Hum Conto. Nem sei – Conto de Luiz Jorge Ferreira

Conto de Luiz Jorge Ferreira

Ela foi vó sem ser mãe.
Por isso guardava os dentes de leite dele, amarrados em um cordão verde, agora sem nenhuma cor.
Todos os dias ela espera os bandos de Pardais fazerem sexo.
Para depois de pernas abertas receber o vento que vem do Sul.
De noitinha enjoa e no outro dia de manhãzinha pari Pardais.

Em uma ocasião destas, ele nasceu, coberto de um visgo semelhante ao visgo extraído da jaqueira para criar armadilha para passarinhar.
Passou a chamar-lhe Pé de Jaca.
Quem passava pela estrada defronte do casebre. Viajantes e Peregrinos. A chamavam de Divina.
Como podia atrair e viver com tantos animais e cuidar de todos.
Tão velhinha como estava.


Pé de jaca indiferente empinava pipa. Urinava no Igarapé. E dava cambalhotas.
A Divina dos pardais. A que contava histórias. Das quais a que Pé de Jaca gostava mais, era a do menino que tinha um cão que pescava peixes, e um dia ouviu o peixe lhe dizer larga… larga… está doendo. Daquele dia em diante o cão nunca mais pescou ajudava o menino a plantar e comia os grãos de milho plantados de parceria, ele, o menino, e o peixe. Até que um dia o cão morreu, o peixe foi embora, e o menino já homem, casou com a lua e virou um pássaro Jaburu que pesca peixe, mas não os devora. Come sementes e frutos.

Retirantes – Cândido Portinari

A cada dia mais viajante habituais, retirantes de vezsada, caminhantes fortuitos. Aglomeravam defronte da sua casa de pau a pique coberta de folhas secas de Bacabeira.
Já diziam que a água do poço ao lado do casebre perfumava, e curava quem a bebia.
Já outros a noite furtivamente arrancavam pedaços de barro de suas paredes e com eles faziam chás e adoçados.

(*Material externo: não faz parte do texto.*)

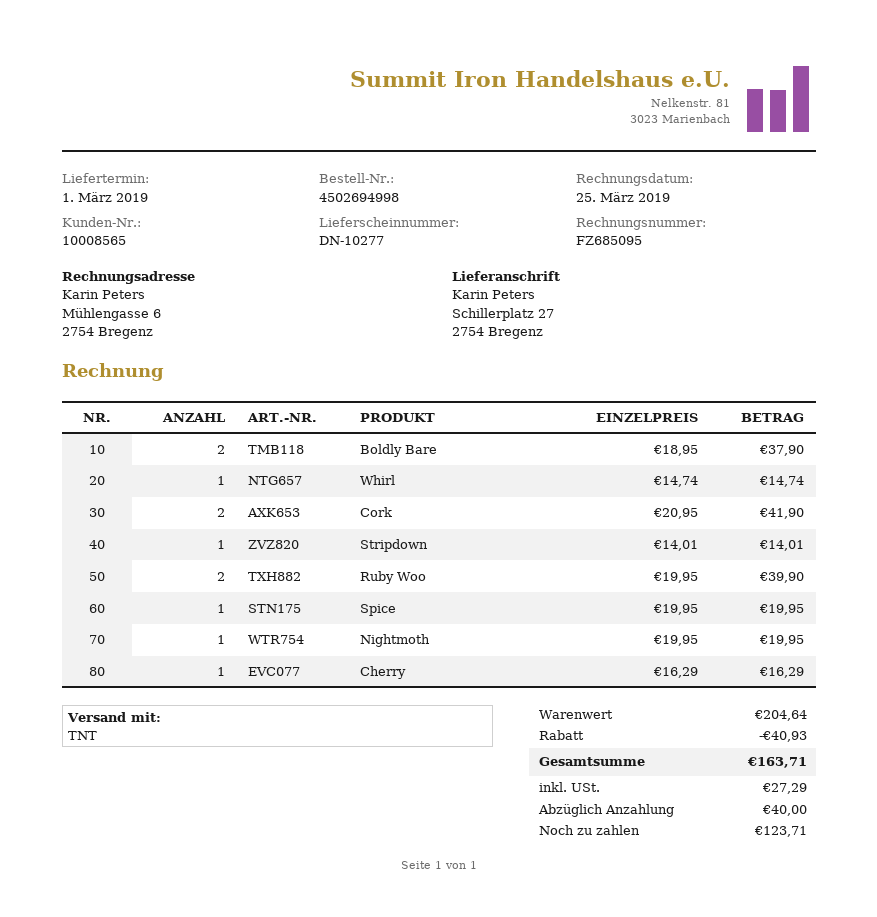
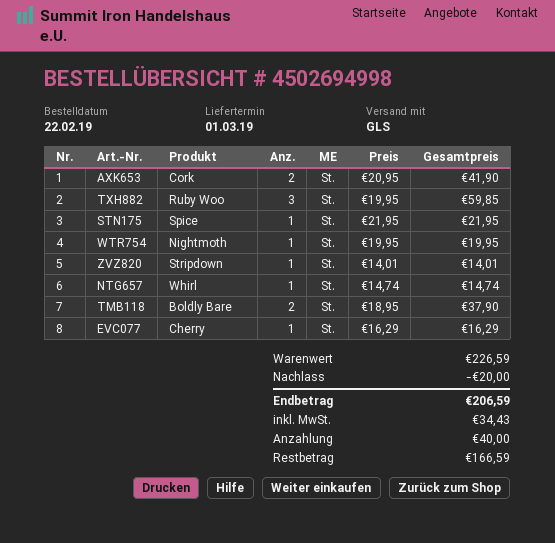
shipping method: TNT -> GLS
Ruby Woo: 2 x 19.95 = 39.90 -> 3 x 19.95 = 59.85
Spice: 1 x 19.95 = 19.95 -> 1 x 21.95 = 21.95
subtotal: 204.64 -> 226.59
discount: 40.93 -> 20.00
tax: 27.29 -> 34.43
total: 163.71 -> 206.59
balance: 123.71 -> 166.59

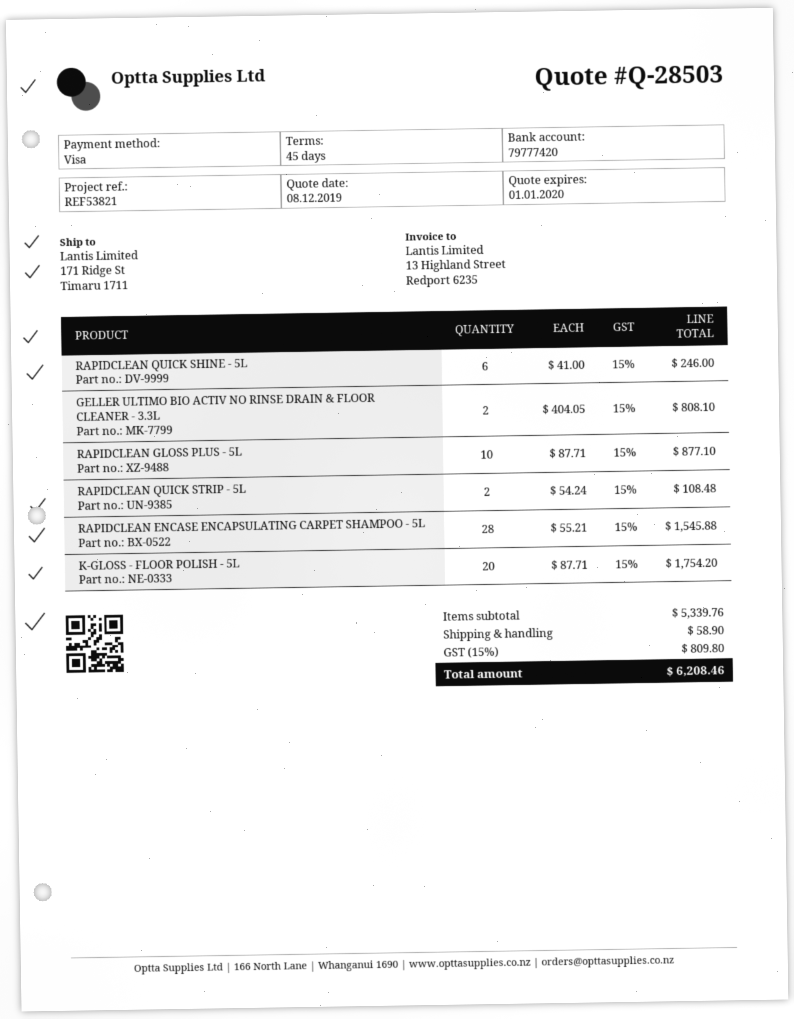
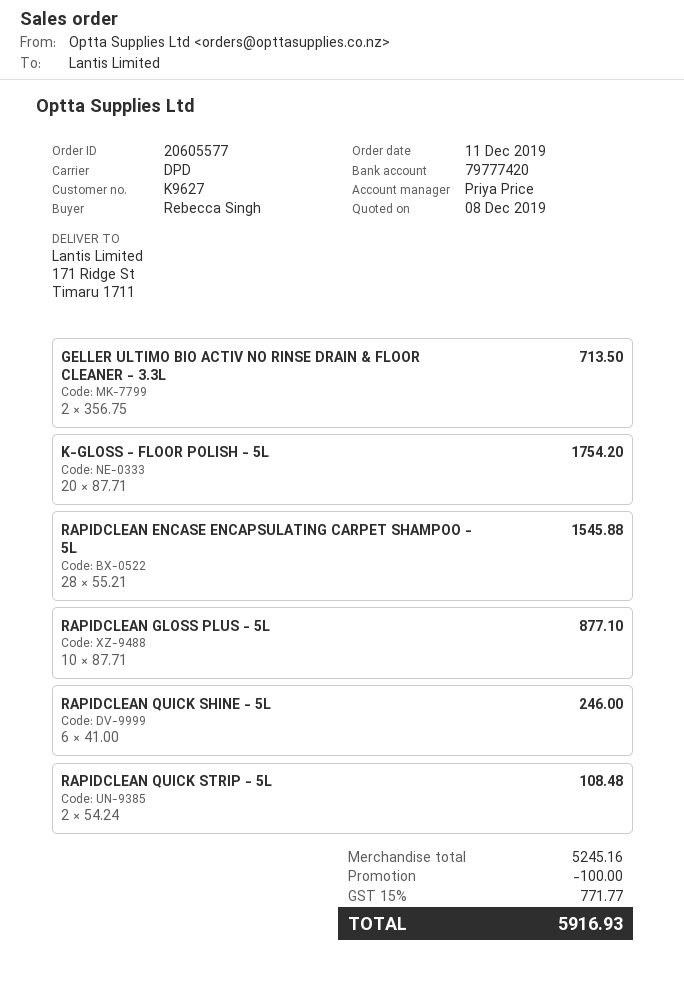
GELLER ULTIMO BIO ACTIV NO RINSE DRAIN & FLOOR CLEANER - 3.3L: 2 x 404.05 = 808.10 -> 2 x 356.75 = 713.50
subtotal: 5339.76 -> 5245.16
discount: none -> 100.00
shipping: 58.90 -> none
tax: 15% = 809.80 -> 15% = 771.77
total: 6208.46 -> 5916.93

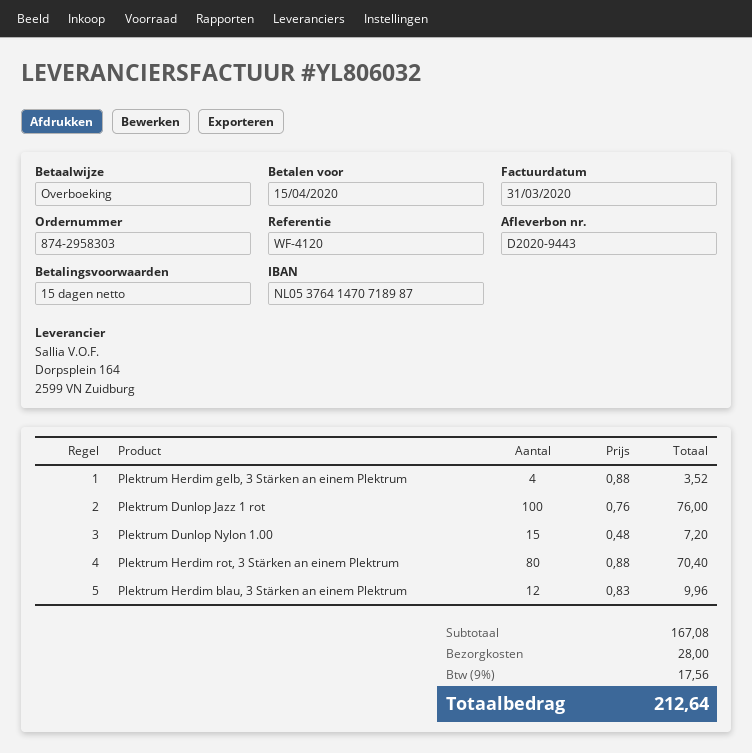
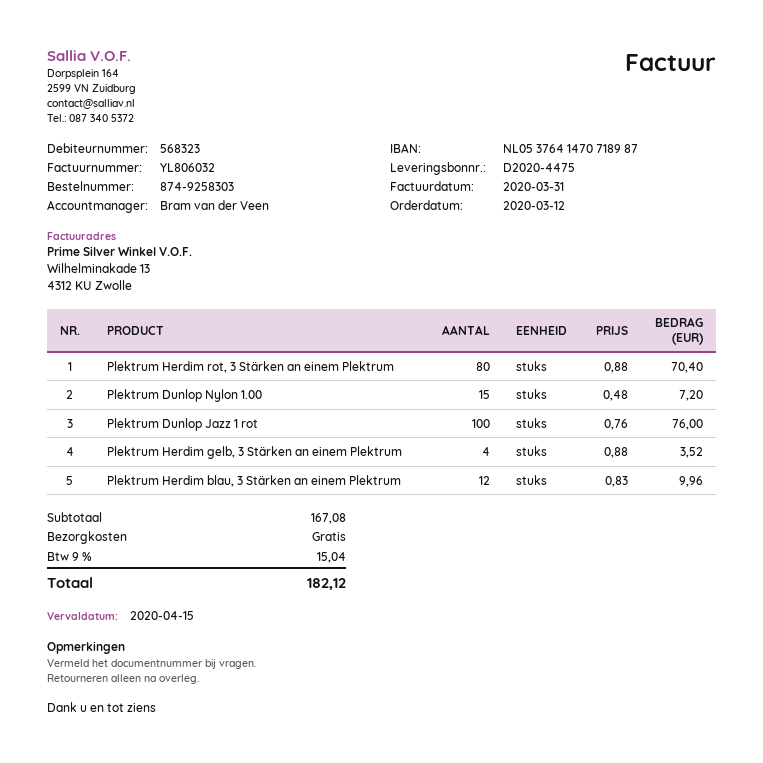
order number: 874-2958303 -> 874-9258303
delivery note number: D2020-9443 -> D2020-4475
shipping: 28.00 -> 0.00
tax: 9% = 17.56 -> 9% = 15.04
total: 212.64 -> 182.12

Muitos começaram a acampar do outro lado da estrada atrapalhando o trânsito de grandes caminhões e carretas que levavam turbinas para a hidroelétrica de Matapi.
Veio a polícia e iniciou a expulsa-los. Não sem um protesto geral.
Com mortos e incontáveis feridos.
E ela a parir Pardais.


O alvoroço, o barulho, o vai e vem pelo quintal espalhou as borboletas, os saguis, os porcos do mato, as saracuras, o bem-te-vis, curiós coloridos e cobras cascavéis em fila com seus guizos reticentes. Foram os últimos a partir. Ficaram as bananeiras e suas aranhas e teias.
Ela assustada em fim com toda esta balburdia parou de parir os Pardais. Sussurrou algo no ouvido de Pé de Jaca. E quando anoiteceu ouviram os que acampavam em frente ao casebre. Um estrondo enorme no poço seguido de uma explosão e nada mais restou. Ficou como cicatriz uma cratera cheia de mato como se há muito tempo existisse ali fincada.


Pé de Jaca agora em um ancião sobrevive e ganha para orientar os barcos que chegam no Ver o Peso. Ajuda-os a manobrar pela Canal da Baia, lugar mais profundo do rio.
Aonde vai e seguido por um bando de gaivotas e um Jaburu velho de poucas penas, e com as penas sabrecadas de fogo.
Pé de Jaca é cego.

* Do livro “Na frente da boca da Noite Ficam os dias de Ontem” – Rumo Editorial (São Paulo – 2020).